- [Exercise] Copy out nothing but the lines from the one holding "html: none ->" through the end of the entries below, exactly as written and without the pictures.
§
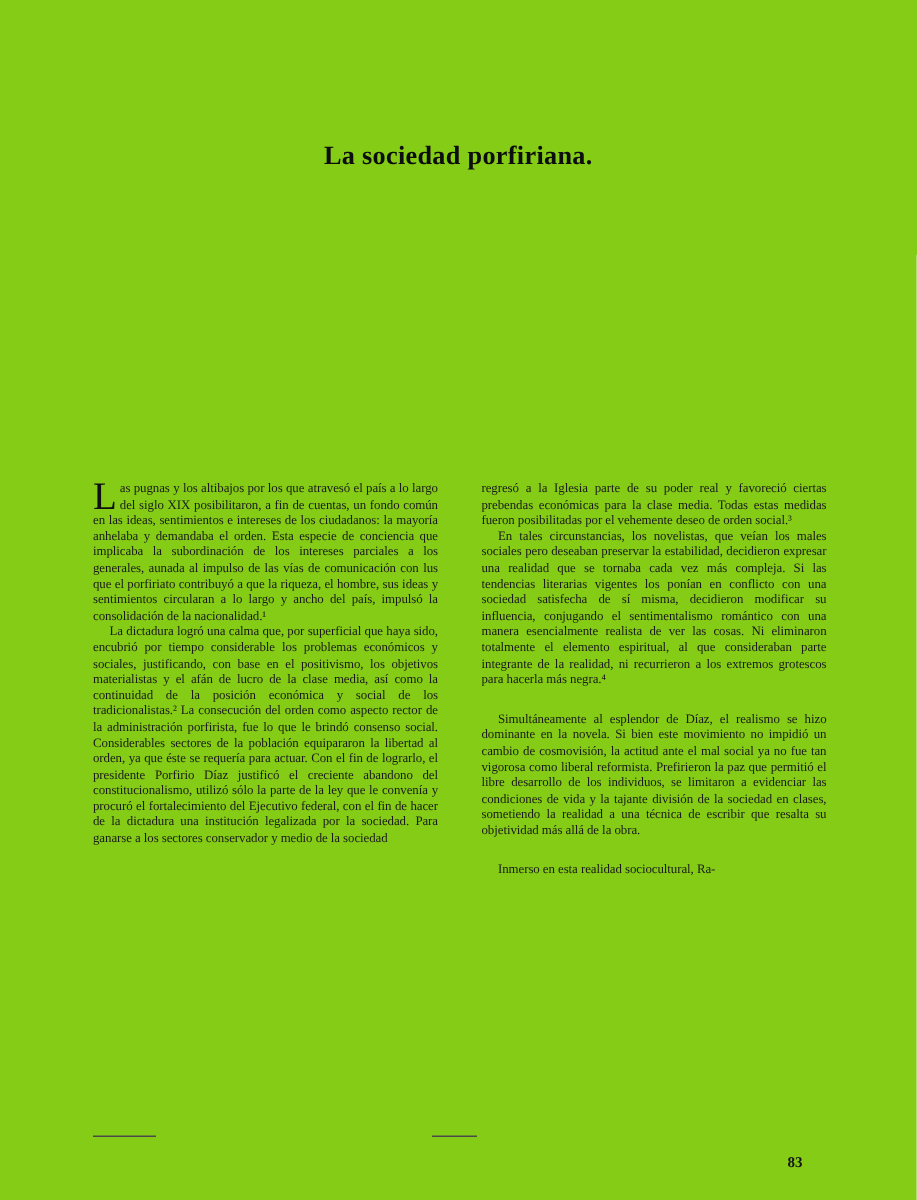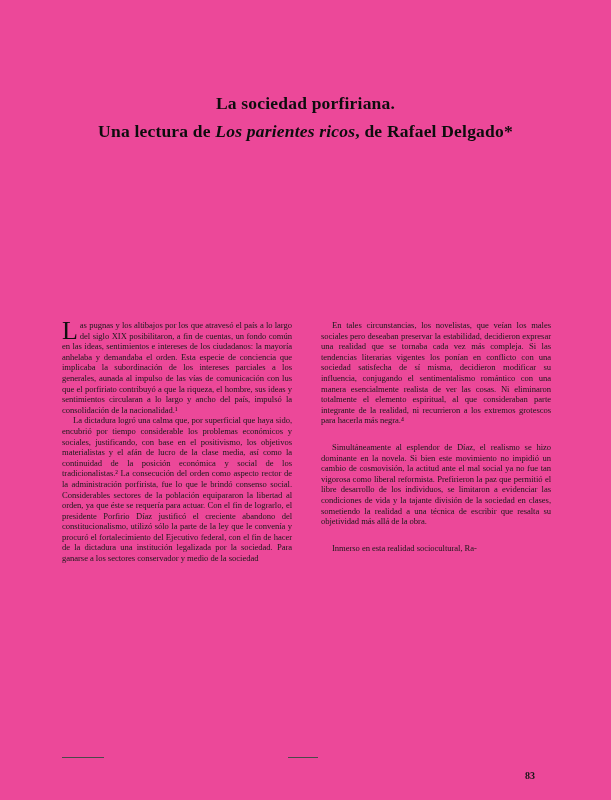"La sociedad porfiriana." .page { background: #ec4899 -> #84cc16 }
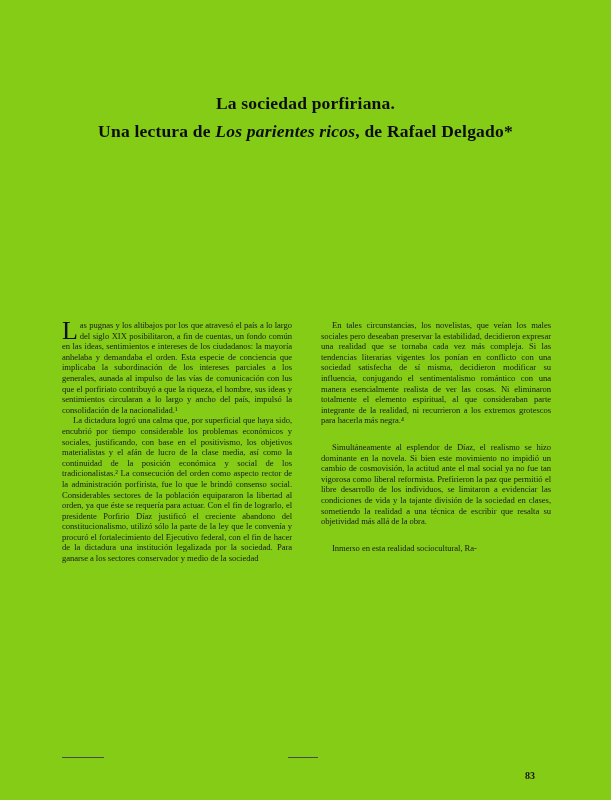"Una lectura de Los parientes" div.title-line2 { html: <div><span>Una lectura de </span><span>Los parientes ricos</span><span>, de Rafael Delgado*</span></div> -> none }
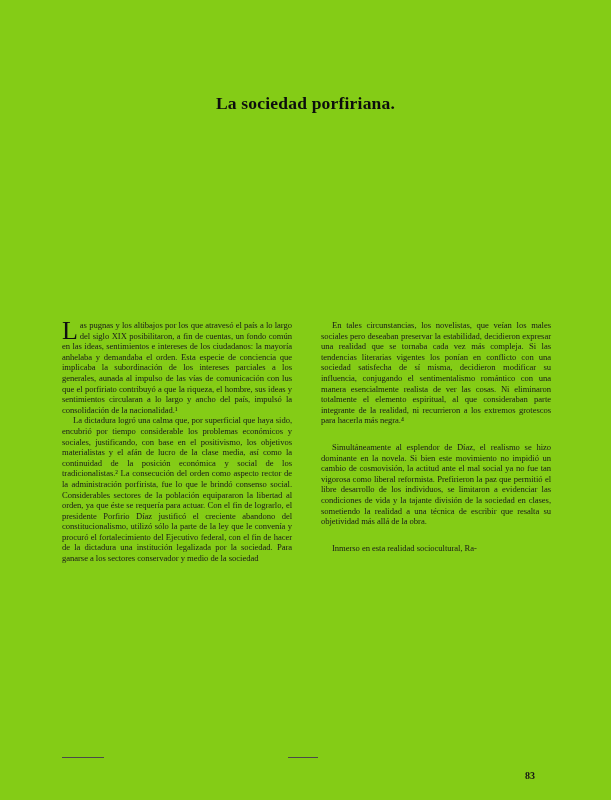"regresó a la Iglesia parte" p.first { html: none -> <p><span>regresó a la Iglesia parte de su poder real y favoreció ciertas prebendas económicas para la clase media. Todas estas medidas fueron posibilitadas por el vehemente deseo de orden social.³</span></p> }
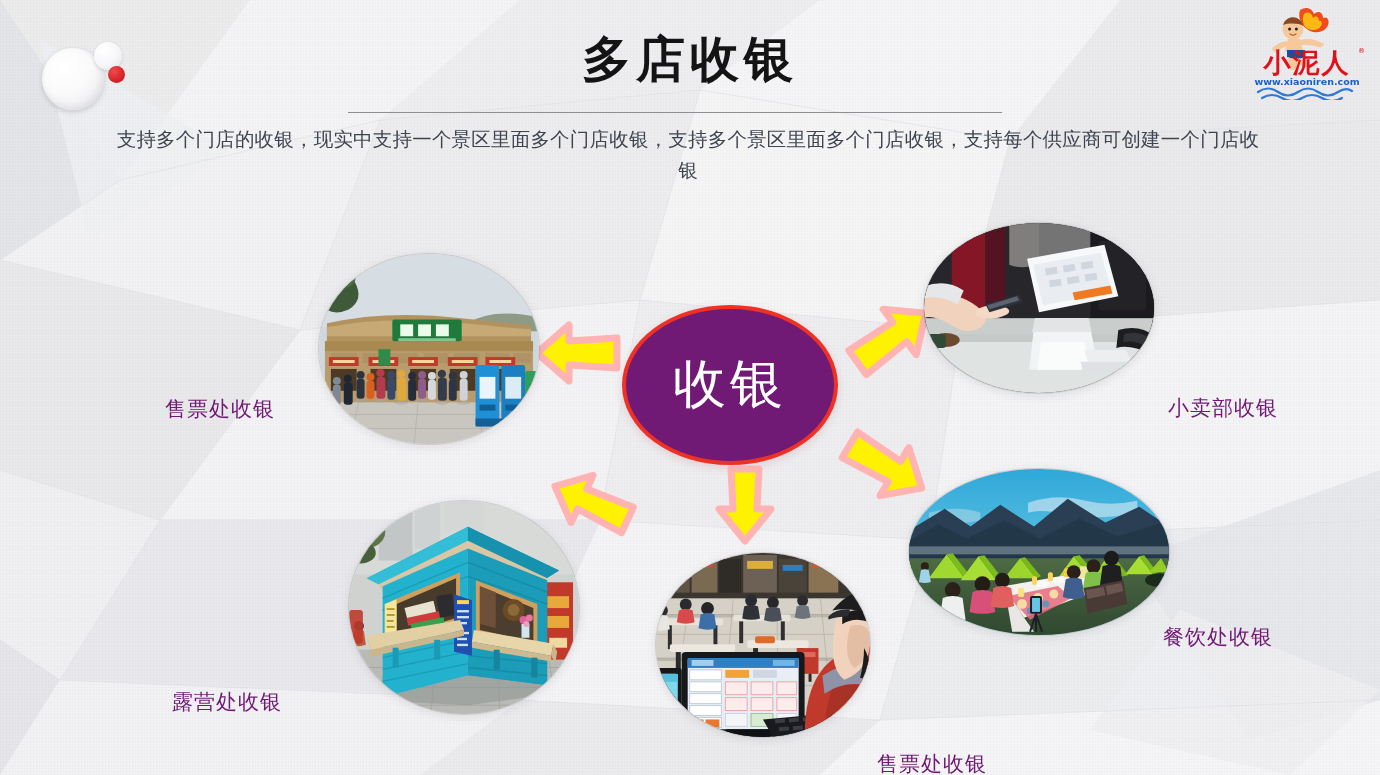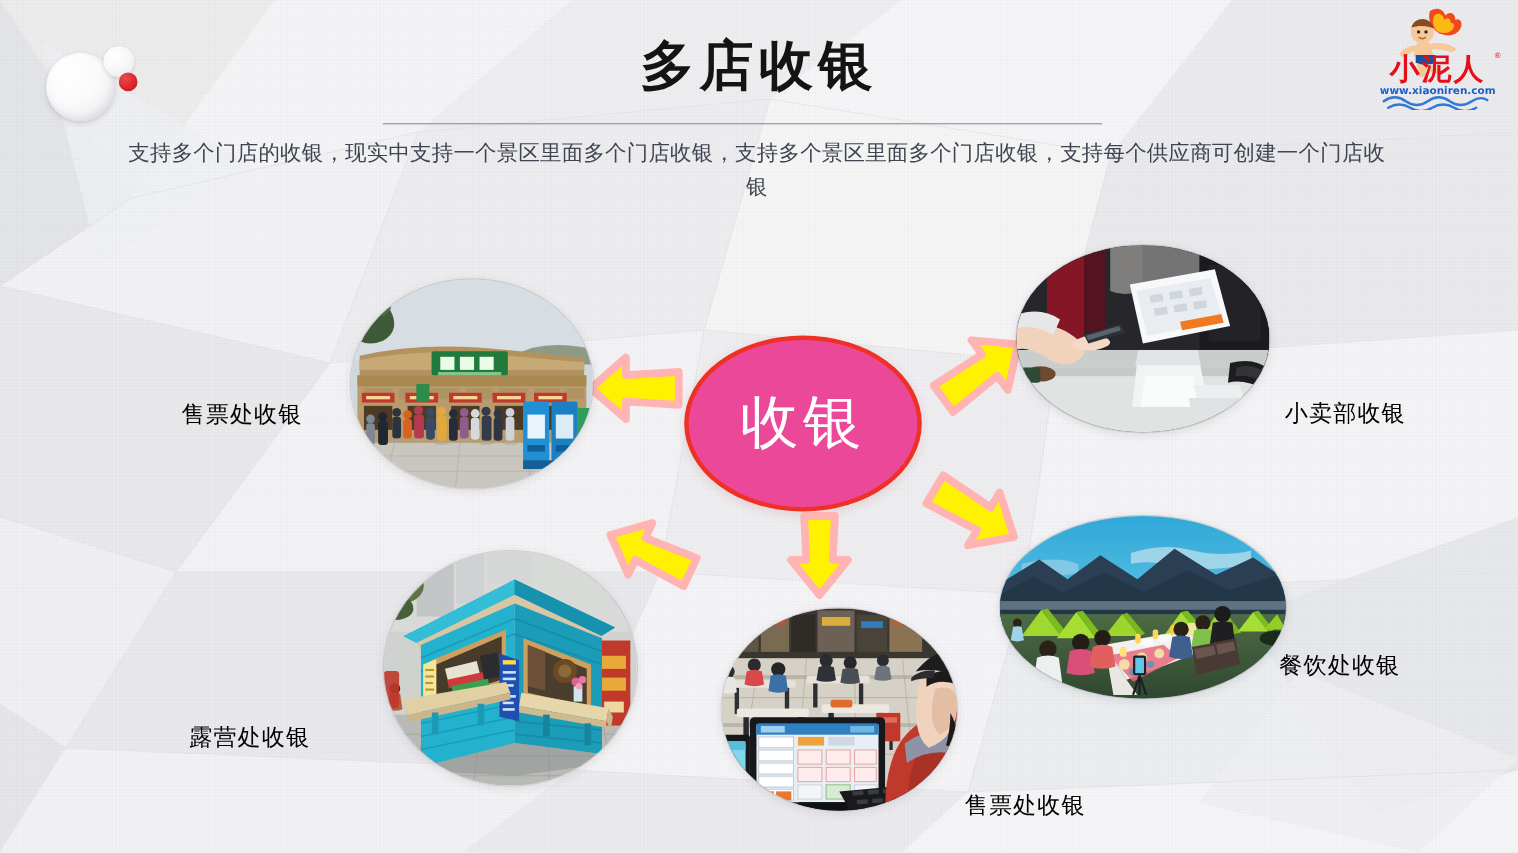"售票处收银" .caption { color: #000000 -> #701a75; margin-top: none -> 32px }
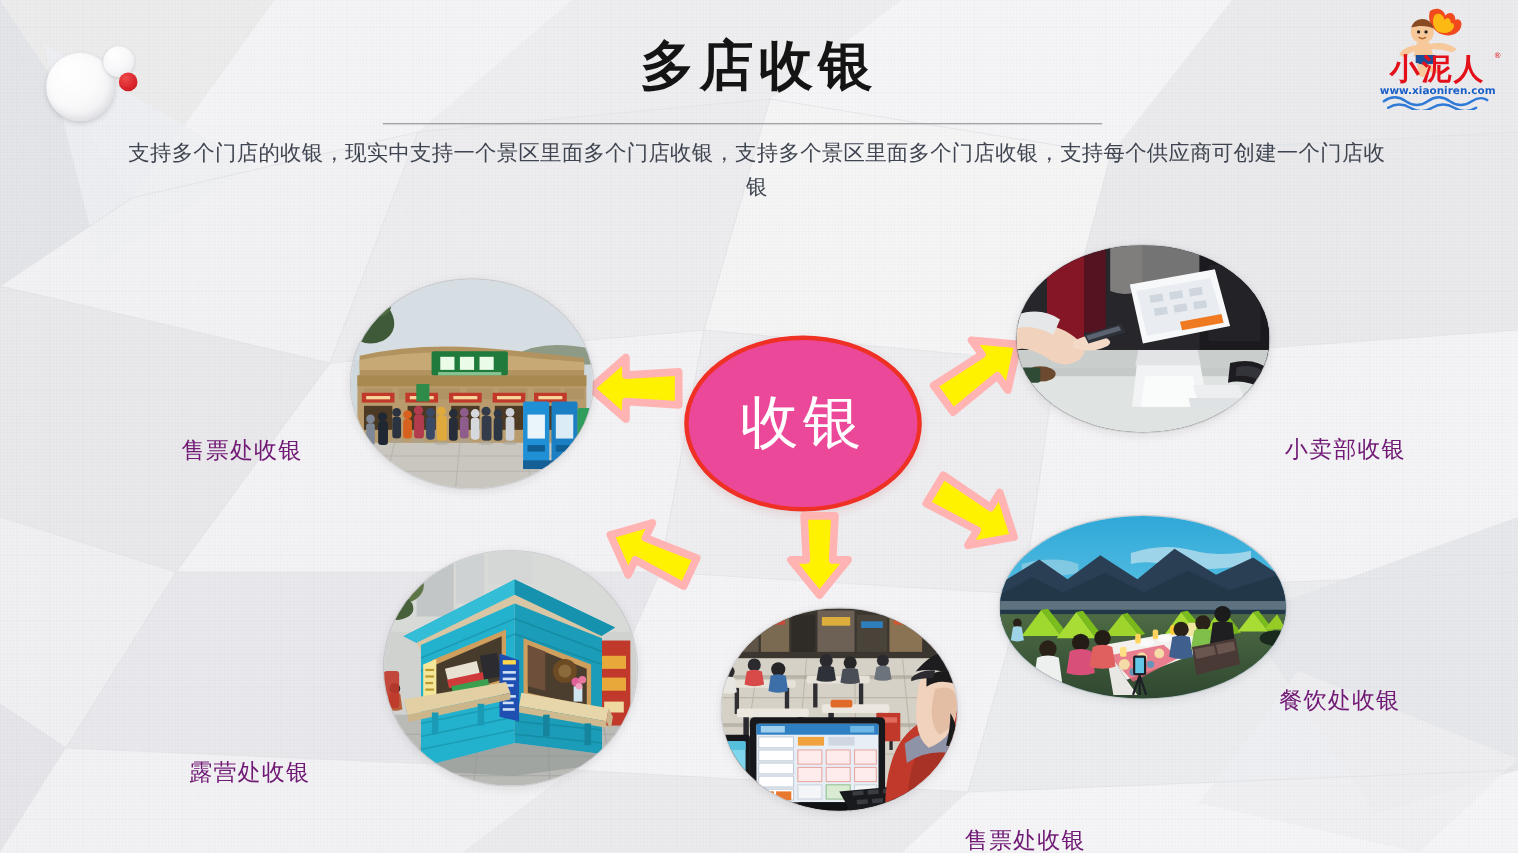"收银" .hub { background: #ec4899 -> #701a75 }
§
- [Exercise output]
"regresó a la Iglesia parte" p.first { html: none -> <p><span>regresó a la Iglesia parte de su poder real y favoreció ciertas prebendas económicas para la clase media. Todas estas medidas fueron posibilitadas por el vehemente deseo de orden social.³</span></p> }
"售票处收银" .caption { color: #000000 -> #701a75; margin-top: none -> 32px }
"收银" .hub { background: #ec4899 -> #701a75 }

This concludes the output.